As a longtime fan of His Dark Materials, I found this version disappointingly over-simplified. While the books do follow a traditional Hero’s Journey arc, their true strength lies in the execution rather than the basic events of the plot. Pullman’s evocative prose, emotional depth, and complex characterization is what makes His Dark Materials linger in the heart and mind. Kids of ten or twelve have no problem reading these books and absorbing their deeper themes, with Pullman tying references to William Blake and Paradise Lost into an epic tale of parallel worlds, religious rebellion, and self-discovery. So why does the show feel the need to dumb it down, relying on constant exposition? Why do so many scenes run together like side-quest sequences in a D&D game?
Showrunner Jack Thorne is one of the biggest stars in British theater and screenwriting, with numerous hits under his belt including Harry Potter and the Cursed Child. It’s surprising to realize that his writing is the weakest element of His Dark Materials, but Thorne’s success may actually explain the problem. Along with writing every episode of HDM, he also wrote two other miniseries in 2019, The Accident and The Virtues, plus the movie The Aeronauts, and two children’s films coming up in 2020. Even if we assume that some of these scripts were already in the bank, this is a wildly overcrowded schedule. Which might explain why some of His Dark Materials feels like a first draft.
This should be an adaptation that appeals to adults and kids alike, similar to the Lord of the Rings movies.
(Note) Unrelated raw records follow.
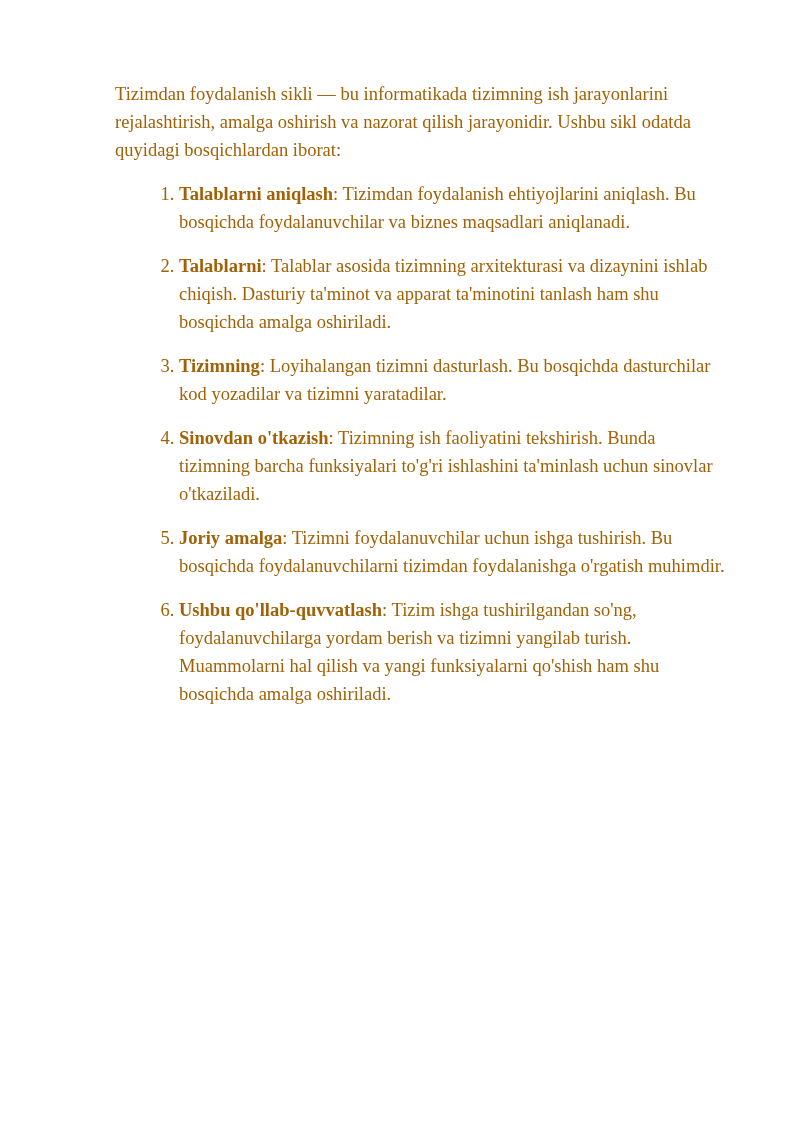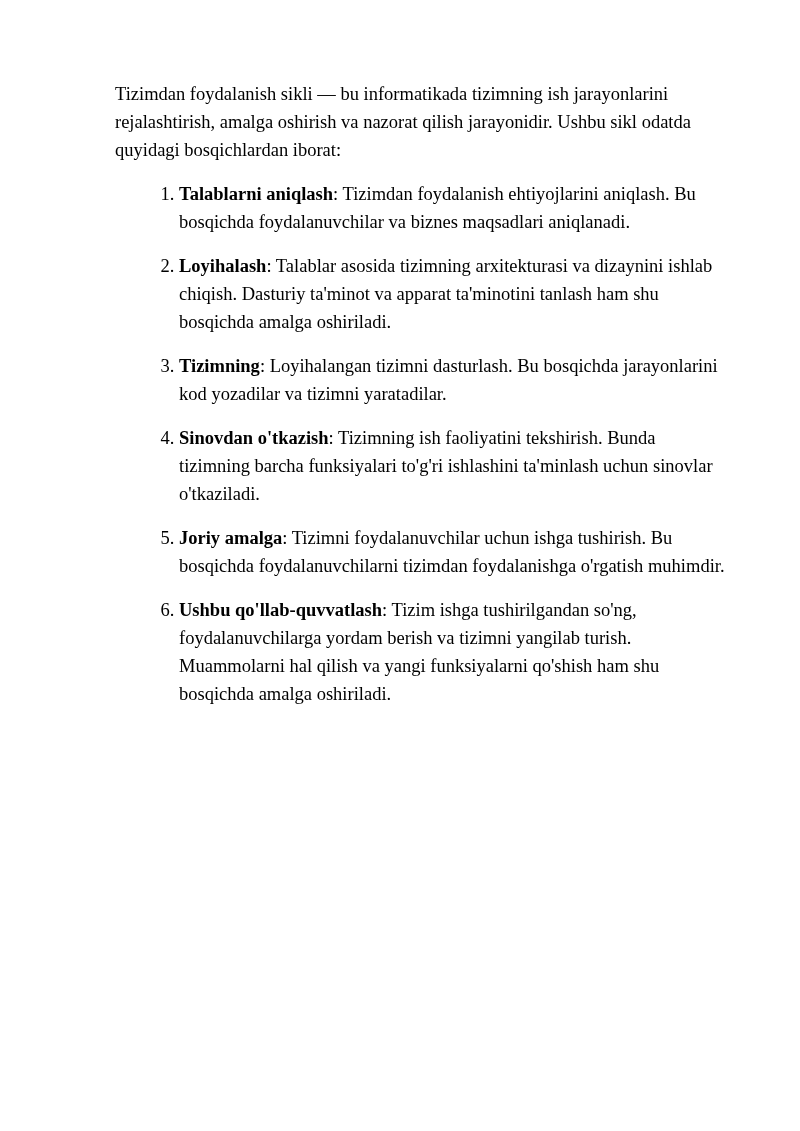--- a/index.html
+++ b/index.html
@@ -17,7 +17,7 @@
     font-family: "Liberation Serif", "DejaVu Serif", serif;
     font-size: 18.5px;
     line-height: 28px;
-    color: #000000;
+    color: #a16207;
     overflow: hidden;
   }
   .para {

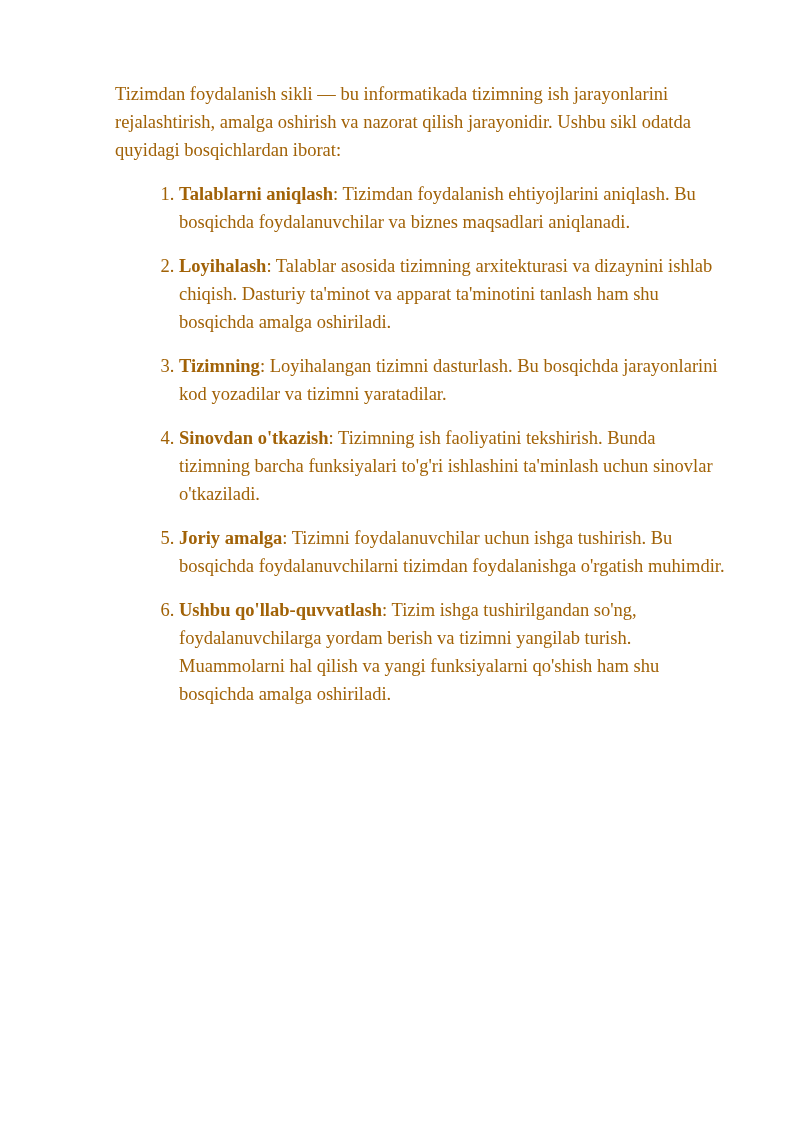--- a/index.html
+++ b/index.html
@@ -45,7 +45,7 @@
 
   <ol class="phases">
     <li><span class="phase-title">Talablarni aniqlash</span><span>: Tizimdan foydalanish ehtiyojlarini aniqlash. Bu bosqichda foydalanuvchilar va biznes maqsadlari aniqlanadi.</span></li>
-    <li><span class="phase-title">Loyihalash</span><span>: Talablar asosida tizimning arxitekturasi va dizaynini ishlab chiqish. Dasturiy ta'minot va apparat ta'minotini tanlash ham shu bosqichda amalga oshiriladi.</span></li>
+    <li><span class="phase-title">Talablarni</span><span>: Talablar asosida tizimning arxitekturasi va dizaynini ishlab chiqish. Dasturiy ta'minot va apparat ta'minotini tanlash ham shu bosqichda amalga oshiriladi.</span></li>
     <li><span class="phase-title">Tizimning</span><span>: Loyihalangan tizimni dasturlash. Bu bosqichda jarayonlarini kod yozadilar va tizimni yaratadilar.</span></li>
     <li><span class="phase-title">Sinovdan o'tkazish</span><span>: Tizimning ish faoliyatini tekshirish. Bunda tizimning barcha funksiyalari to'g'ri ishlashini ta'minlash uchun sinovlar o'tkaziladi.</span></li>
     <li><span class="phase-title">Joriy amalga</span><span>: Tizimni foydalanuvchilar uchun ishga tushirish. Bu bosqichda foydalanuvchilarni tizimdan foydalanishga o'rgatish muhimdir.</span></li>

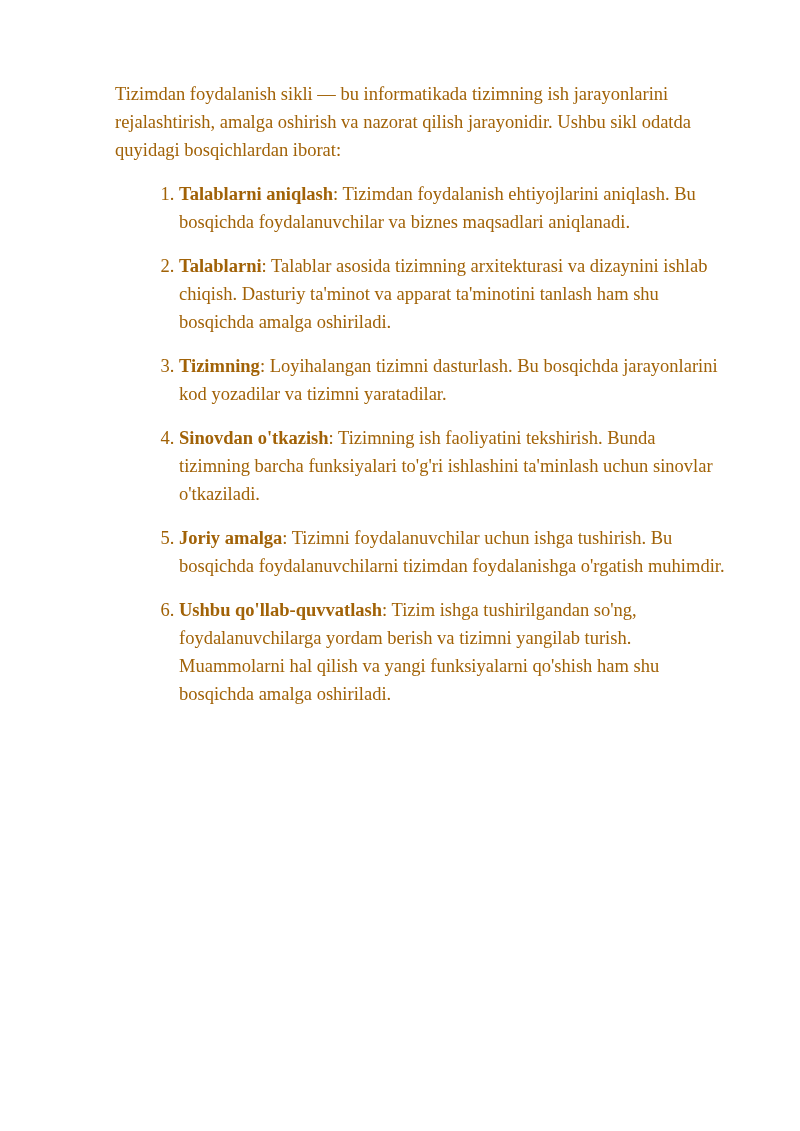--- a/index.html
+++ b/index.html
@@ -46,7 +46,7 @@
   <ol class="phases">
     <li><span class="phase-title">Talablarni aniqlash</span><span>: Tizimdan foydalanish ehtiyojlarini aniqlash. Bu bosqichda foydalanuvchilar va biznes maqsadlari aniqlanadi.</span></li>
     <li><span class="phase-title">Talablarni</span><span>: Talablar asosida tizimning arxitekturasi va dizaynini ishlab chiqish. Dasturiy ta'minot va apparat ta'minotini tanlash ham shu bosqichda amalga oshiriladi.</span></li>
-    <li><span class="phase-title">Tizimning</span><span>: Loyihalangan tizimni dasturlash. Bu bosqichda jarayonlarini kod yozadilar va tizimni yaratadilar.</span></li>
+    <li><span class="phase-title">Tizimning</span><span>: Loyihalangan tizimni dasturlash. Bu bosqichda dasturchilar kod yozadilar va tizimni yaratadilar.</span></li>
     <li><span class="phase-title">Sinovdan o'tkazish</span><span>: Tizimning ish faoliyatini tekshirish. Bunda tizimning barcha funksiyalari to'g'ri ishlashini ta'minlash uchun sinovlar o'tkaziladi.</span></li>
     <li><span class="phase-title">Joriy amalga</span><span>: Tizimni foydalanuvchilar uchun ishga tushirish. Bu bosqichda foydalanuvchilarni tizimdan foydalanishga o'rgatish muhimdir.</span></li>
     <li><span class="phase-title">Ushbu qo'llab-quvvatlash</span><span>: Tizim ishga tushirilgandan so'ng, foydalanuvchilarga yordam berish va tizimni yangilab turish. Muammolarni hal qilish va yangi funksiyalarni qo'shish ham shu bosqichda amalga oshiriladi.</span></li>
Instead it feels too much like childrens’ TV to fully engage with older fans, while also needlessly simplifying things for younger viewers. I found the first four episodes to be an entertaining but ultimately unmemorable experience. The CGI/puppeteering work for the daemons was very effective, but when it came to explaining other aspects of Lyra’s world, the script often resorted to info-dump dialogue in a rush to get to the next plot point. Even Lyra’s characterization would’ve benefited from more detail since Dafne Keen doesn’t have the same experience as older actors like McAvoy and Wilson, who turned their roles into total scene-stealers. Powerful and compelling, Mrs. Coulter and Asriel’s grown-up motivations are attractive yet baffling to the 12-year-old Lyra.
Mrs. Coulter is the equivalent of Narnia’s manipulative White Witch, but with more inner turmoil and divided political loyalties. Meanwhile, Asriel is a self-absorbed dick with zero interest in children, which makes for an amusing clash with Lyra’s hero-worship of his exploits as an explorer. McAvoy has enough charisma to make Asriel the most exciting character in a show where he only appears for one episode (so far), which is actually appropriate for his distant yet influential role in Lyra’s life. Details like this make me curious enough to watch more, but I still can’t sign off on His Dark Materials as a truly worthwhile adaptation.
His Dark Materials begins on HBO on Nov. 4.